Mr. Riker shrugged his shoulders with a modest grin. “I should not think the superiority was always on our side.”

“As far as I have had the opportunity of judging, Mr. Riker, it appears to me that your own style of speech is faultless, except in three areas.”

“And what are they?”

“A general deficiency of subject, a total inattention to sense, and a very frequent ignorance of grammar.”

“Upon my word! I need not have been afraid of disclaiming the compliment. You do not think too highly of me in that way. Very well, now that you are in a mood to tell me my flaws, do not hold yourself back: how do you feel about my appearance?” And his grin seemed to say that, whatever faults Mr. Data might find in his speech, in the matter of comeliness, even the most emotionless android must concede William Riker’s superiority.
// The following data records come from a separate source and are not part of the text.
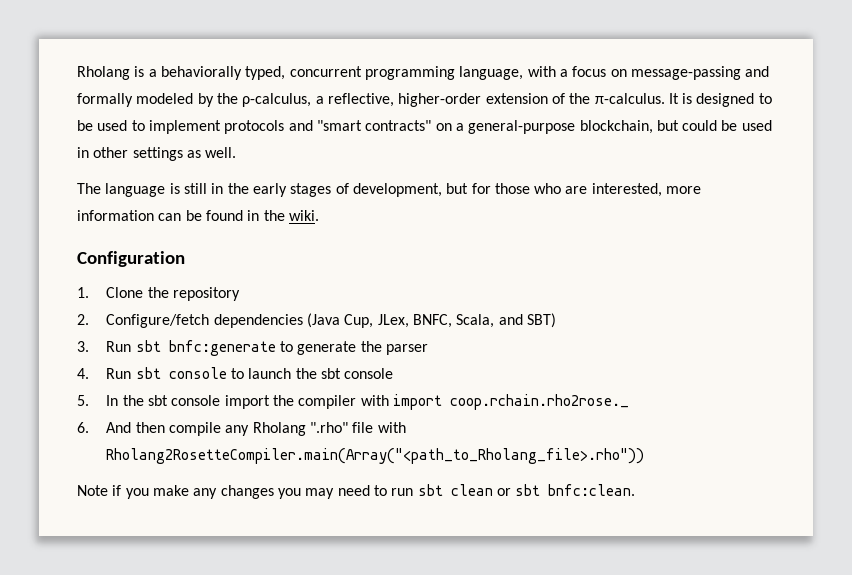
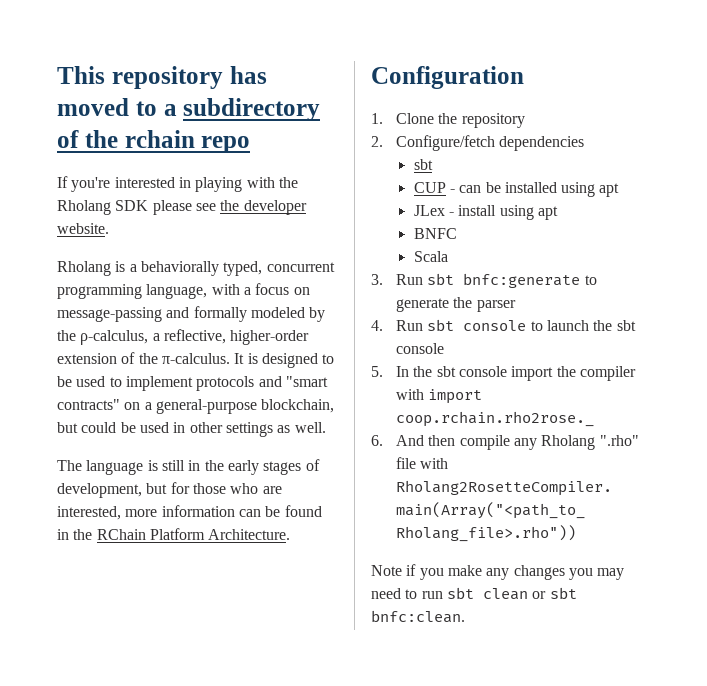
(77, 73) none -> [57,66,267,89] [57,98,321,121] [57,130,251,153] [57,176,298,192] [57,200,307,215] [57,223,109,234] This repository has moved to a subdirectory of the rchain repo // If you're interested in playing with the Rholang SDK please see the developer website. //
[288,210,319,221] wiki. -> [96,528,291,540] RChain Platform Architecture.
[306,313,556,328] (Java Cup, JLex, BNFC, Scala, and SBT) -> [413,159,433,170] [413,182,620,197] [413,205,558,220] [413,228,457,239] [413,251,448,262] // sbt // CUP - can be installed using apt // JLex - install using apt // BNFC // Scala

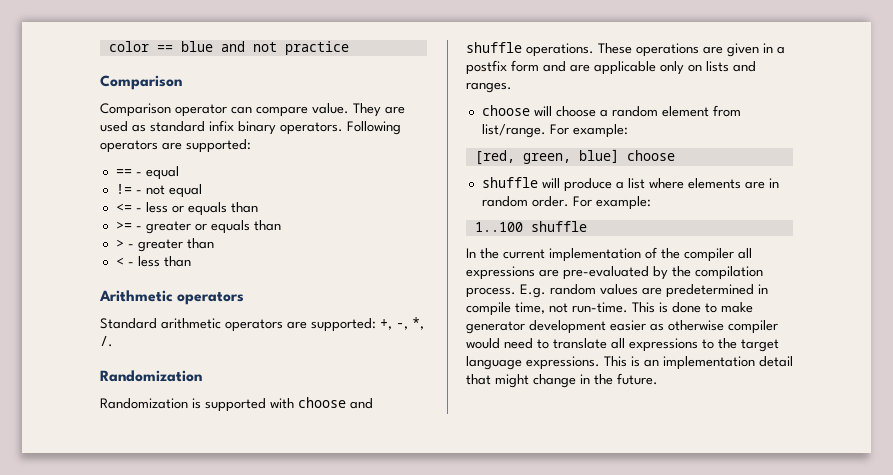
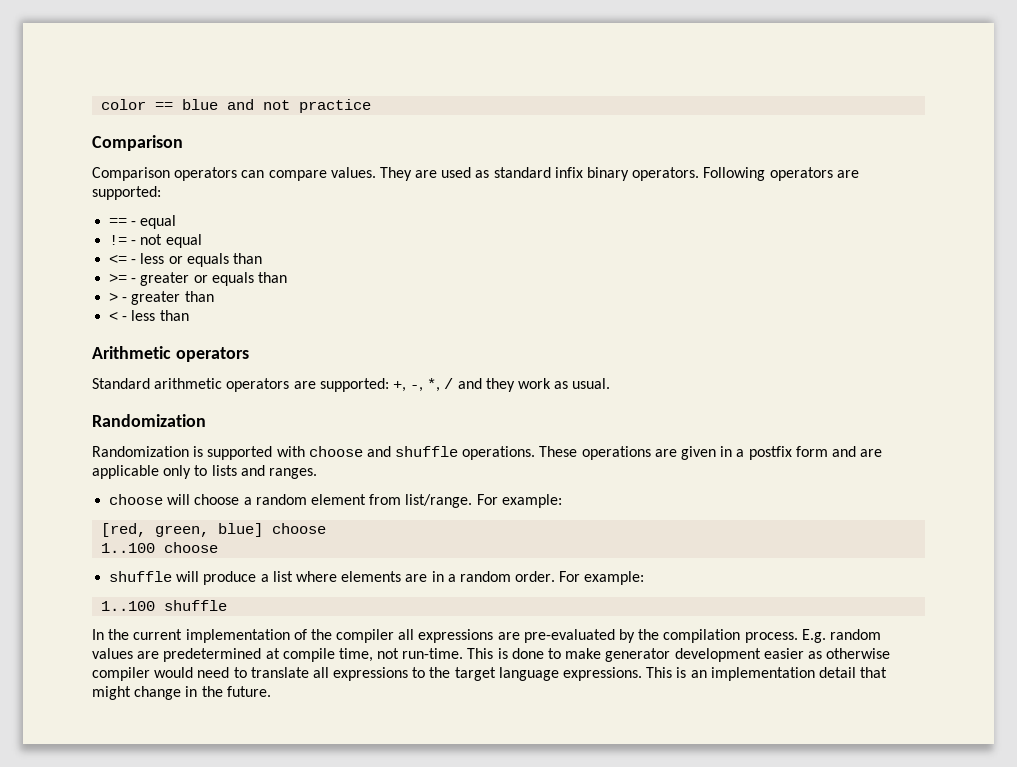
[175,104,227,117] operator -> [174,167,238,181] operators
[312,103,349,114] value. -> [330,167,376,178] values.
[100,336,113,347] /. -> [444,378,611,392] / and they work as usual.
[688,64,702,72] on -> [194,465,208,476] to
(675, 155) none -> [101,542,219,553] // 1..100 choose
(779, 183) none -> [447,574,456,582] a
[758,284,768,294] in -> [265,648,280,659] at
“It is very clear to me,” said Data, gravely examining Mr. Riker’s face, upon which a beard had abruptly appeared the day before, “that I am but a poor judge of such quintessentially human matters. Else I might declare that your chin resembles nothing so much as a well-used breeding ground for tribbles.”

For earlier installments of Austen Trek (which NBC would have cancelled after season two, had they known of it), just click on the link below which says “austen trek”…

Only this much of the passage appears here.